Google TV brings browsing and search capabilities for the first time to a television set. There have been other devices that brought online video to television — Boxee, a freeware software application, and Apple TV, a digital media receiver manufactured and sold by IT behemoth Apple — but Google TV is unlike anyone of them. Boxee lets you watch on your television shows that are available on the Internet. Apple TV lets you stream watch photos and stream music and videos on your television. Both are boxes with limited capability that can be connected to your television. Apple TV is primarily meant for consuming iTunes and Netflix videos, but it also lets you watch YouTube videos. Boxee has a browser unlike Apple TV, and is good enough to watch most videos on the Internet (iTunes is conspicuous by its absence).
Google TV goes well beyond these two and other attempts to marry the Internet with television. It is a full-fledged television and not a box, although you can use that option if you do not want to change your television. Sony has just launched the first Google TV in the US. Samsung could be the next major manufacturer to launch the product. The Sony Internet TV provides a small screen where users can surf or tweet as they watch television programmes. It also lets you watch Internet video on your television as if it is another channel.
The most important feature of the Google TV is search. It is not surprising that Google wants to bring its flagship product to the idiot box. Search capability on a television takes it to a different dimension. As Schmidt said at the Web 2.0 conference in San Francisco this week, Google has introduced some intelligence to a dumb box. It obviously is the way to go in the future, but it is a bumpy road ahead.
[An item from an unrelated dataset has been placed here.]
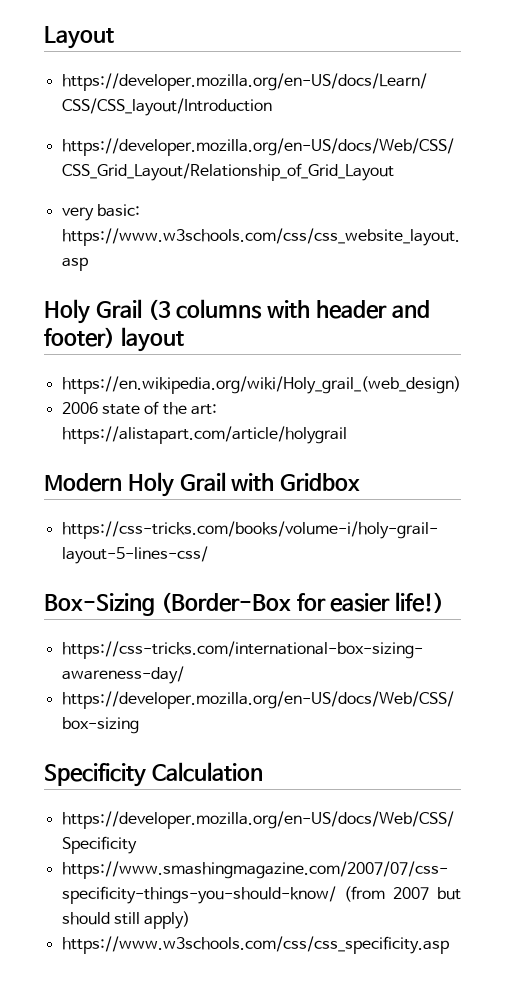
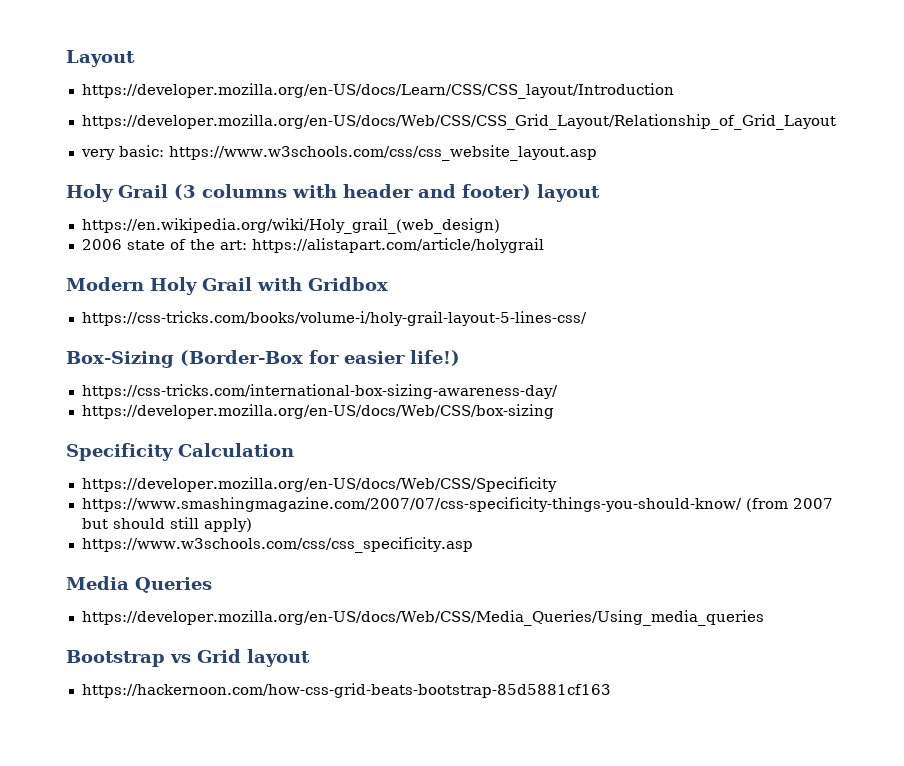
(449, 945) none -> [66,576,212,593] [81,610,764,626] [66,649,310,667] [81,683,611,698] // Media Queries // https://developer.mozilla.org/en-US/docs/Web/CSS/Media_Queries/Using_media_queries // Bootstrap vs Grid layout // https://hackernoon.com/how-css-grid-beats-bootstrap-85d5881cf163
Many broadcasters in the US have blocked people from watching videos from their websites on Google TV. This includes companies such as ABC and Fox. Neither can you search their programmes. Of course, you can watch television broadcasts from these channels on your Google TV. Broadcasters want a share of the advertisement revenue when people watch Internet video. You could expect Google to sort this out over the next year or two. It would also refine the product over the next few years. By the time it arrives in India, the developed world may already have taken to Internet television in a big way.